What is required:
Run through the records and, wherever a line holds the word "step", return that line.

^^^^^^^^

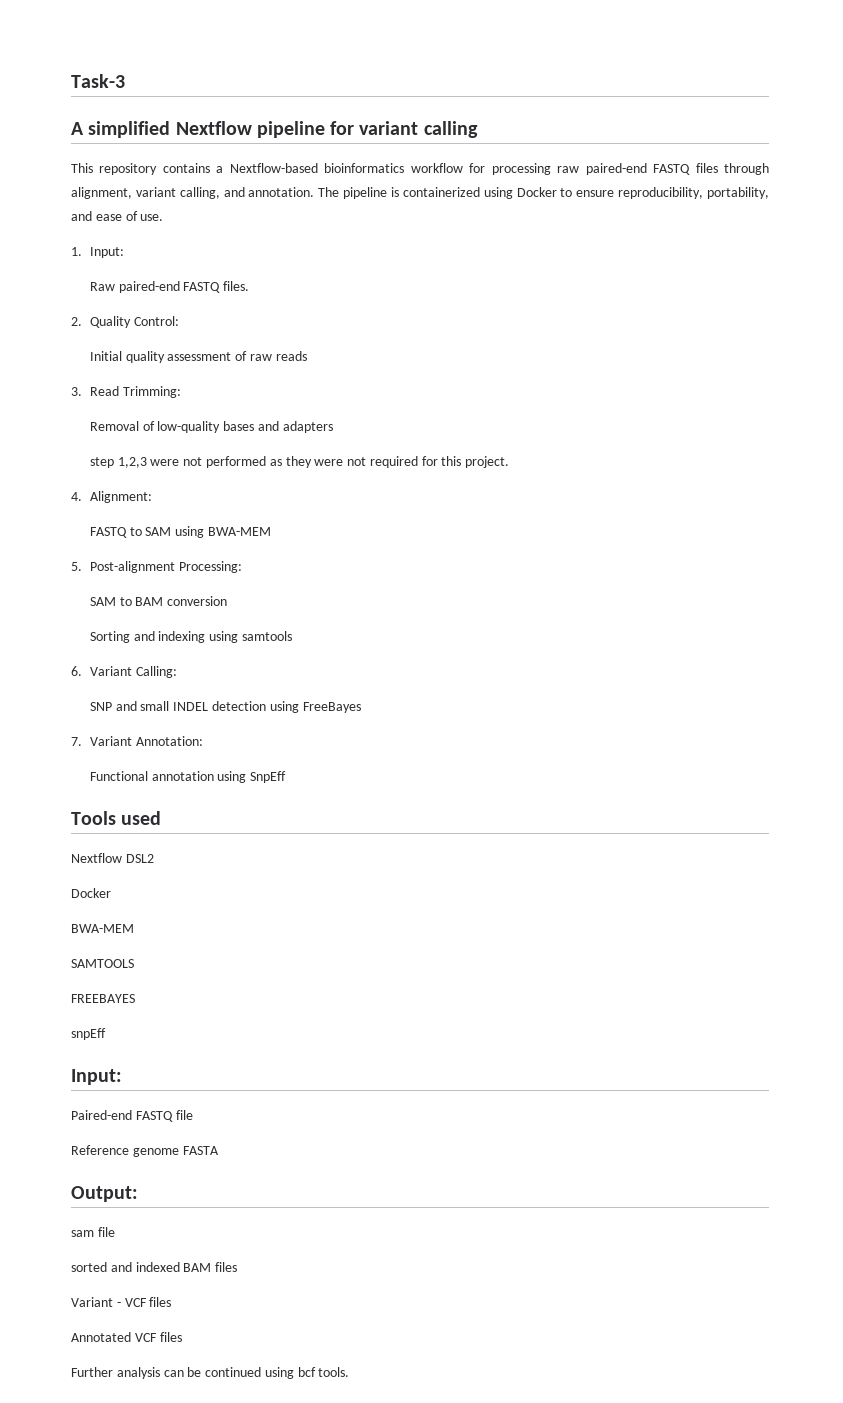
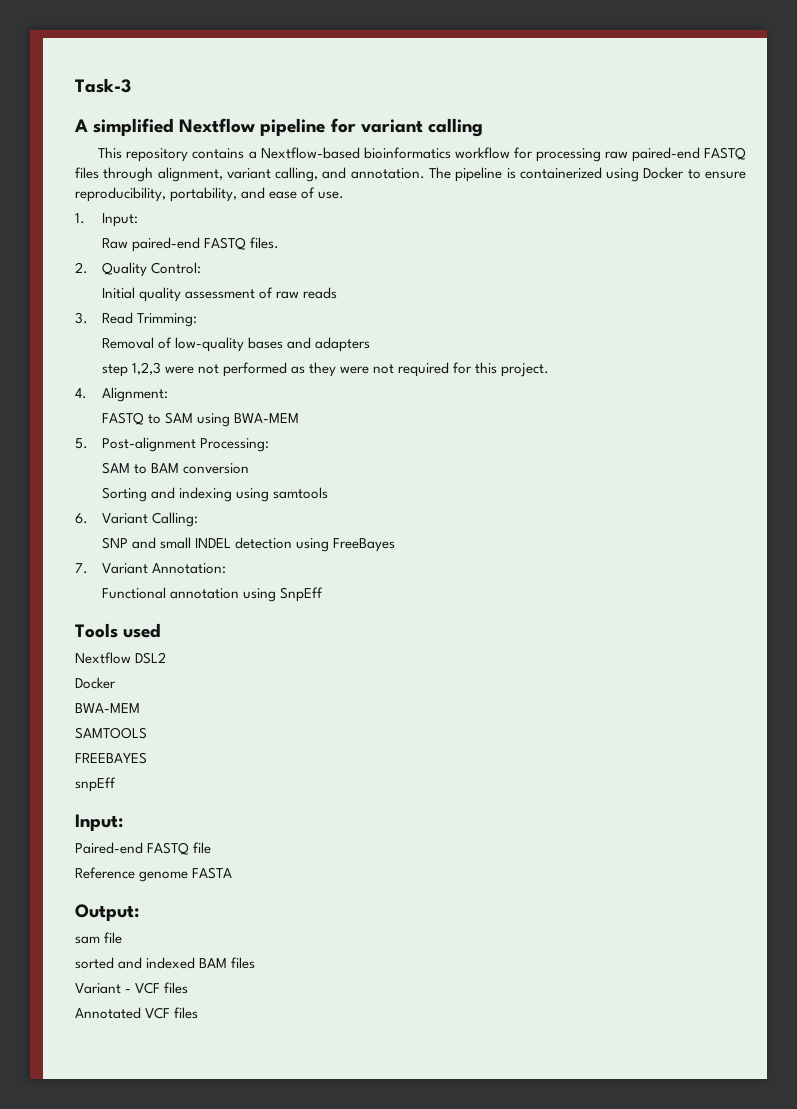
- Further analysis can be continued using bcf tools.

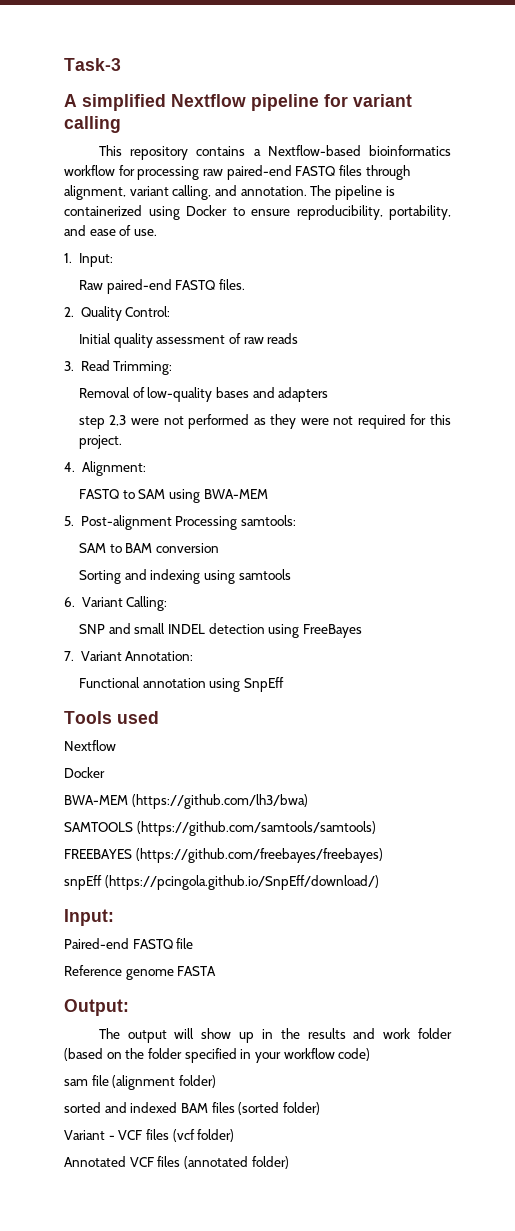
- step 1,2,3 were not performed as they were not required for this project.
+ step 2,3 were not performed as they were not required for this project.
- 5. Post-alignment Processing:
+ 5. Post-alignment Processing samtools:
  Tools used
- Nextflow DSL2
+ Nextflow
  Docker
- BWA-MEM
+ BWA-MEM (https://github.com/lh3/bwa)
- SAMTOOLS
+ SAMTOOLS (https://github.com/samtools/samtools)
- FREEBAYES
+ FREEBAYES (https://github.com/freebayes/freebayes)
- snpEff
+ snpEff (https://pcingola.github.io/SnpEff/download/)
+ The output will show up in the results and work folder (based on the folder specified in your workflow code)
- sam file
+ sam file (alignment folder)
- sorted and indexed BAM files
+ sorted and indexed BAM files (sorted folder)
- Variant - VCF files
+ Variant - VCF files (vcf folder)
- Annotated VCF files
+ Annotated VCF files (annotated folder)

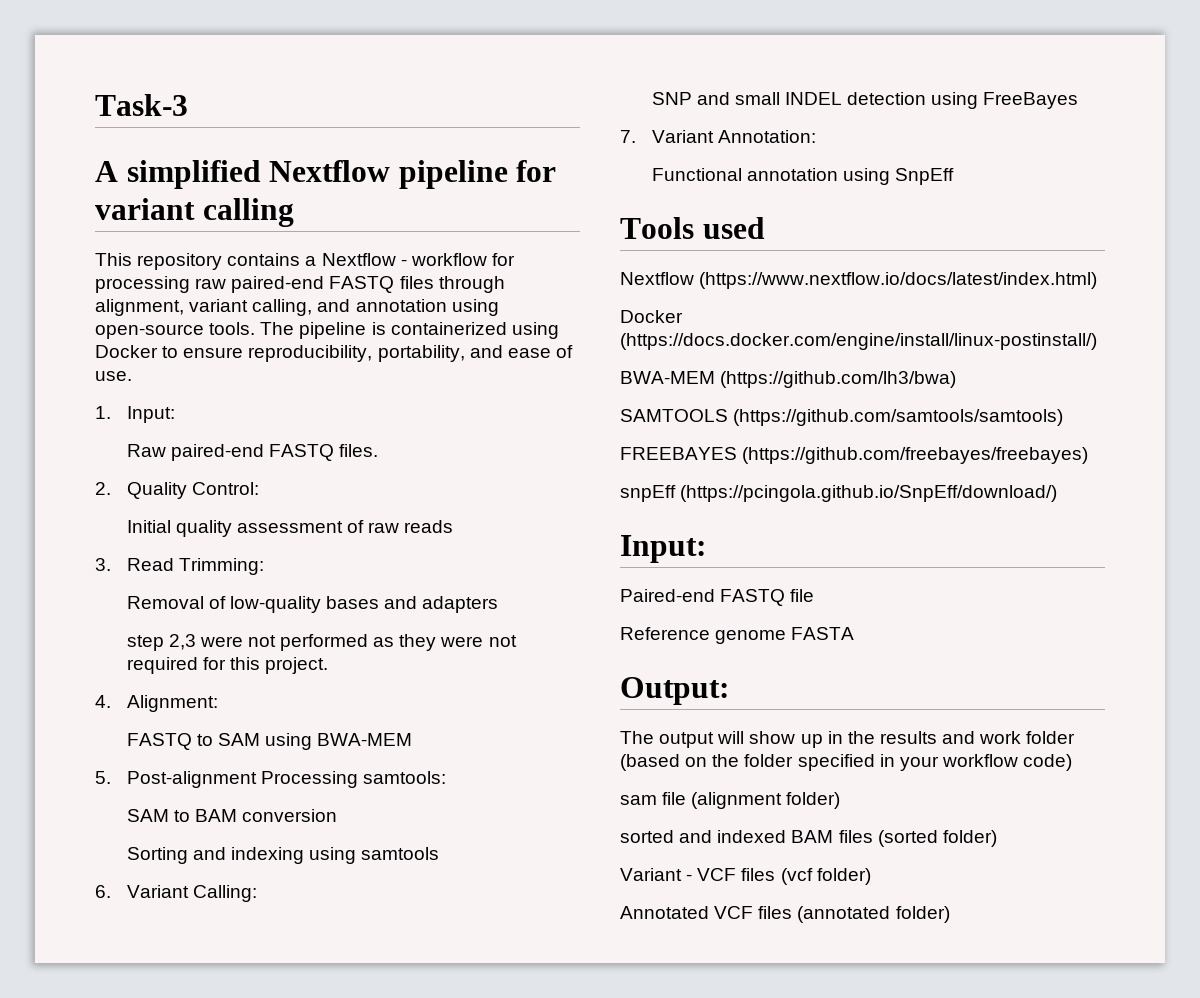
- This repository contains a Nextflow-based bioinformatics workflow for processing raw paired-end FASTQ files through alignment, variant calling, and annotation.
+ This repository contains a Nextflow - workflow for processing raw paired-end FASTQ files through alignment, variant calling, and annotation using open-source tools.
  Tools used
- Nextflow
- Docker
+ Nextflow (https://www.nextflow.io/docs/latest/index.html)
+ Docker (https://docs.docker.com/engine/install/linux-postinstall/)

^^^^^^^^

Task result:
- step 1,2,3 were not performed as they were not required for this project.
+ step 2,3 were not performed as they were not required for this project.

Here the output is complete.